Bioinformatician Priyanka Pillai Is Bridging the Gap Between Research and Data

The COVID-19 pandemic has brought unexpected poignancy and significance to the work of early career researcher Priyanka Pillai.
A headshot of Priyanka Pillai

The COVID-19 pandemic has brought unexpected poignancy and significance to the work of early career researcher Priyanka Pillai.

Priyanka is a Health Informatics Specialist for the Australian Partnership for Preparedness Research on Infection Disease Emergencies (APPRISE) based at the Doherty Institute, which is developing research to inform and improve Australia’s preparedness and response to infectious disease emergencies. Her role includes providing strategic advice to maximise the use and reuse of existing and emerging research datasets.

Priyanka also works for Melbourne Data Analytics Platform, a team of research data specialists and stewards who are focused on enabling data-intensive research across University of Melbourne. She’s helping augment the university’s data management capability by supporting governance for research data and identifying valuable research data assets.

Having expertise in today’s highly topical areas of infectious diseases and data has put new meaning into Priyanka’s work, as she recently explained.

What’s your research background? 

I have a Bachelor of Technology in Bioinformatics from the Dr D.Y. Patil Biotechnology and Bioinformatics Institute in Pune, India and an MSc in Bioinformatics (Computer Science specialisation) from the University of Melbourne. My research has included data intensive projects in infection and immunity research and cancer research.

How has your career evolved? 

I am a bioinformatician and a software programmer by training. I came from a very technical background which has shifted into being a research data steward and a health informatics specialist – a translator between technicians, the technical workforce and researchers.

How did you get involved in the RDA’s COVID-19 Working Group?

Before COVID-19 appeared, I had been interested in setting up a special interest or working group on infectious disease emergencies data management through the Research Data Alliance (RDA). I submitted an abstract titled “Value of making data FAIR to respond to infectious disease emergencies” for the RDA’s March Plenary Meeting, hoping that, if accepted, the session would lead to setting up a new group.

I had no idea how topical it would become.

My abstract was accepted and I was also invited to give one of the meeting’s keynote speeches, “The Role of Data in a Rapid and Coordinated Response to Infectious Disease Outbreaks.” After the meeting, I was invited to be one of the co-chairs of the newly formed RDA COVID-19 Working Group.

What was the outcome?

After a remarkably short time, just 10 weeks, the working group completed the work and published its report, COVID-19 Recommendations and Guidelines for Data Sharing. The report provides guidelines and recommendations related to the challenges associated with data collection, use and sharing during the current and future pandemics.

What were some of the project’s challenges?

Trying to develop something robust during a rapidly evolving pandemic scenario, where the evidence base was changing rapidly, was one. Our priority was to collate the most appropriate content and make it available for the community as soon as possible. Another was time zones. With a team of global contributors, I often started my day with meetings at 8am and didn’t finish until 11pm.

Lessons learned?

People can produce things very quickly when they need to. It showed the important relationship between infectious diseases, public health and data management – and the need to improve public access to data – along with the value of international research collaboration.

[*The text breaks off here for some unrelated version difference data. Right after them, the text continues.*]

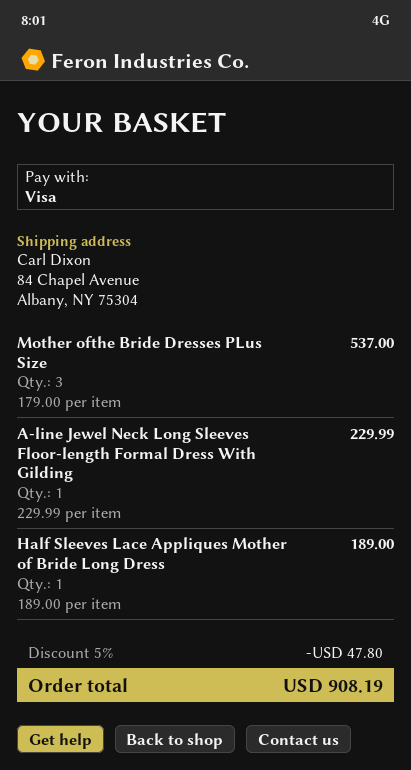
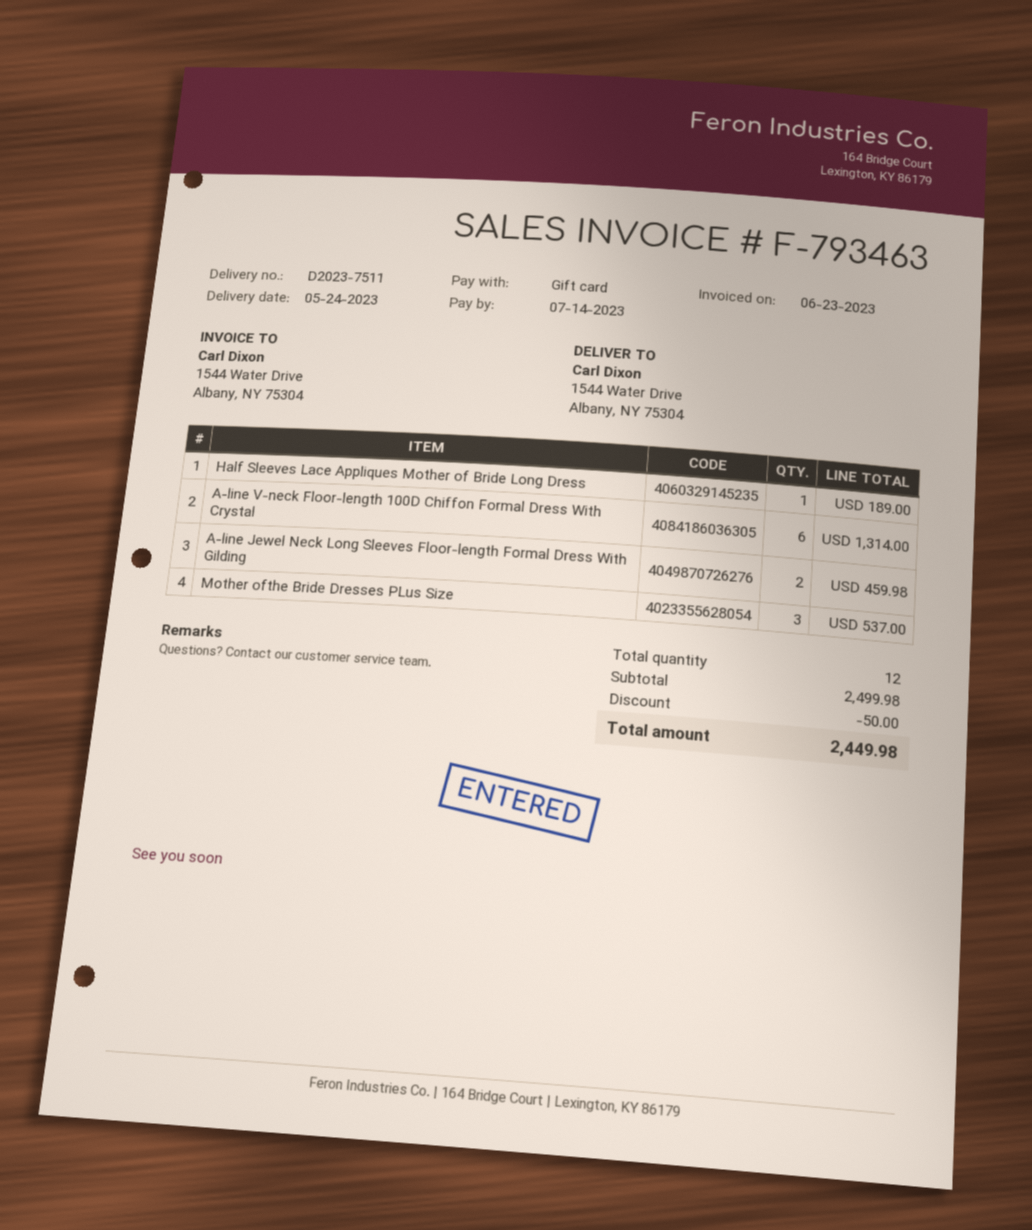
payment method: Visa -> gift card
ship to: 84 Chapel Avenue, Albany, NY 75304 -> 1544 Water Drive, Albany, NY 75304
A-line Jewel Neck Long Sleeves Floor-length Formal Dress With Gilding: 1 for 229.99 -> 2 for 459.98
A-line V-neck Floor-length 100D Chiffon Formal Dress With Crystal: none -> 6 for 1314.00
discount: 47.80 -> 50.00
total: 908.19 -> 2449.98

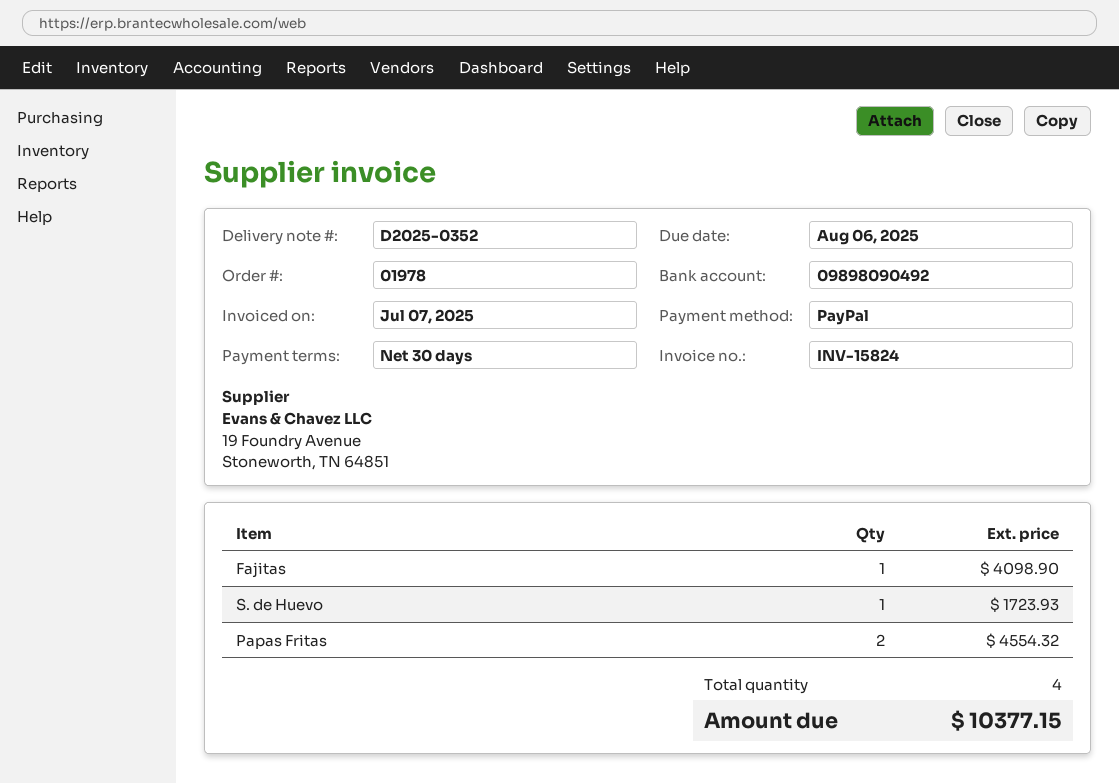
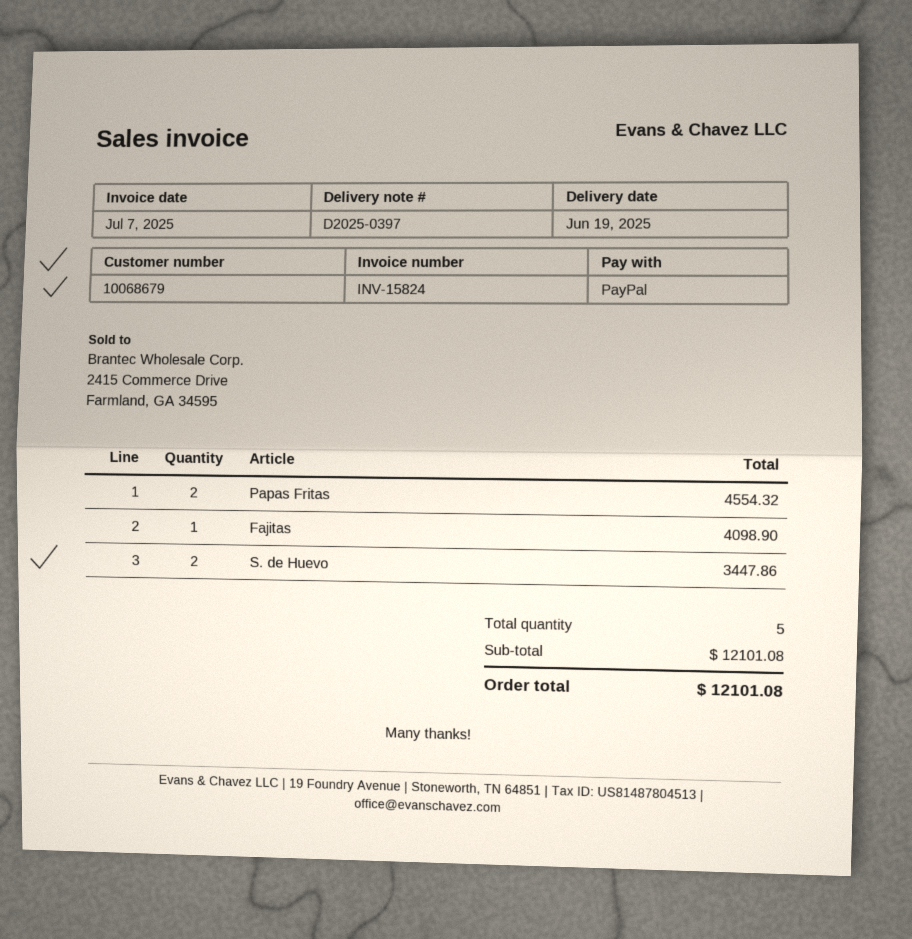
delivery note number: D2025-0352 -> D2025-0397
S. de Huevo: 1 for 1723.93 -> 2 for 3447.86
total quantity: 4 -> 5
total: 10377.15 -> 12101.08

How did the project impact you? 

Being a part of an international COVID-19 working group and drawing from the expertise of a huge range of data experts was once in a lifetime experience for me. In a strange way it is comforting to know that public health and infectious diseases experts are grappling with similar data management challenges all over the world.

How does it feel to have your research background and expertise suddenly become so relevant?

It made me realise that the abstract ideas I had were really important. Now there is a framework and platform for applying them.

When the situation arises, what’s on the top of your travel wish list? 

I love hiking and nature photography. I’m going to rent a camper van and take my mom traveling around the South Island of New Zealand.

If I wasn’t a bioinformatician, I would be ….

A human rights lawyer, moonlighting as a vegan chef. I plan on studying law in the future.